> **What is needed**: Copy out exactly every line from the line containing "(213, 380) none -> [648,221,763,239] ないだろうか" until the records below end, inclusive of both boundary lines.

> **Data**:
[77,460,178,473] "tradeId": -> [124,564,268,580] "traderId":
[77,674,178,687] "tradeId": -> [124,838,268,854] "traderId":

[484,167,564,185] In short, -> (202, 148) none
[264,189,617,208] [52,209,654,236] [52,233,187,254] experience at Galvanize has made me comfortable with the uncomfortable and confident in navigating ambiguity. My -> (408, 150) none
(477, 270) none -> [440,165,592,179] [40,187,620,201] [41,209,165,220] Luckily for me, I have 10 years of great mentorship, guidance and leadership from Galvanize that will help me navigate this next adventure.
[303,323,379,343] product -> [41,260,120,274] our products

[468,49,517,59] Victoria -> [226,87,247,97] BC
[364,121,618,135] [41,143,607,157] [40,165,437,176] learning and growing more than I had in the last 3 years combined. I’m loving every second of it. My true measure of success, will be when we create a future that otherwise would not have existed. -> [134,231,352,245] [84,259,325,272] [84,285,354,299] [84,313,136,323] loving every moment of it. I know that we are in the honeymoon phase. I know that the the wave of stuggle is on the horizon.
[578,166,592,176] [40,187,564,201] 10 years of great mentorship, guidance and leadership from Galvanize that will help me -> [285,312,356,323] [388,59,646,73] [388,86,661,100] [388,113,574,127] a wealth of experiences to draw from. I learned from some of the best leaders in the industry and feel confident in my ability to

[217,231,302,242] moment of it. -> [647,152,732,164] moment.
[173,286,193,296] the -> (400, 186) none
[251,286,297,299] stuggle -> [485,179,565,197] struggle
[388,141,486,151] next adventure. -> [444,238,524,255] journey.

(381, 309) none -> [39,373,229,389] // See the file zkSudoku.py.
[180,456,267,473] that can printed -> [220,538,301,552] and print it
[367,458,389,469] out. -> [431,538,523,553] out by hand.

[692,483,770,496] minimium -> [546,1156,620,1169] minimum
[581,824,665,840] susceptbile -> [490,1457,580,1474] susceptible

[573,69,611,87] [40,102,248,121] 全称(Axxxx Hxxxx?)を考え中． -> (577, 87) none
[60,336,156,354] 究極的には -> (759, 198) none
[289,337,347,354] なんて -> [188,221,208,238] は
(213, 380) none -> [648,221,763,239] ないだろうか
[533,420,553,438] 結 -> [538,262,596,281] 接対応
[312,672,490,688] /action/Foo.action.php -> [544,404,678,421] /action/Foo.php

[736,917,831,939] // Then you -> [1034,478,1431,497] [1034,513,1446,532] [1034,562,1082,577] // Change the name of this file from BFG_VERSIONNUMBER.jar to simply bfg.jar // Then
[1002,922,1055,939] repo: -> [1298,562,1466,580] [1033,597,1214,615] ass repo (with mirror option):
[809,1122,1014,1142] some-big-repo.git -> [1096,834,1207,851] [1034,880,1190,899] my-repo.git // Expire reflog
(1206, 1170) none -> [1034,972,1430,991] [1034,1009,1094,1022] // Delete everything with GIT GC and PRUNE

> **Task response**:
(213, 380) none -> [648,221,763,239] ないだろうか
[533,420,553,438] 結 -> [538,262,596,281] 接対応
[312,672,490,688] /action/Foo.action.php -> [544,404,678,421] /action/Foo.php

[736,917,831,939] // Then you -> [1034,478,1431,497] [1034,513,1446,532] [1034,562,1082,577] // Change the name of this file from BFG_VERSIONNUMBER.jar to simply bfg.jar // Then
[1002,922,1055,939] repo: -> [1298,562,1466,580] [1033,597,1214,615] ass repo (with mirror option):
[809,1122,1014,1142] some-big-repo.git -> [1096,834,1207,851] [1034,880,1190,899] my-repo.git // Expire reflog
(1206, 1170) none -> [1034,972,1430,991] [1034,1009,1094,1022] // Delete everything with GIT GC and PRUNE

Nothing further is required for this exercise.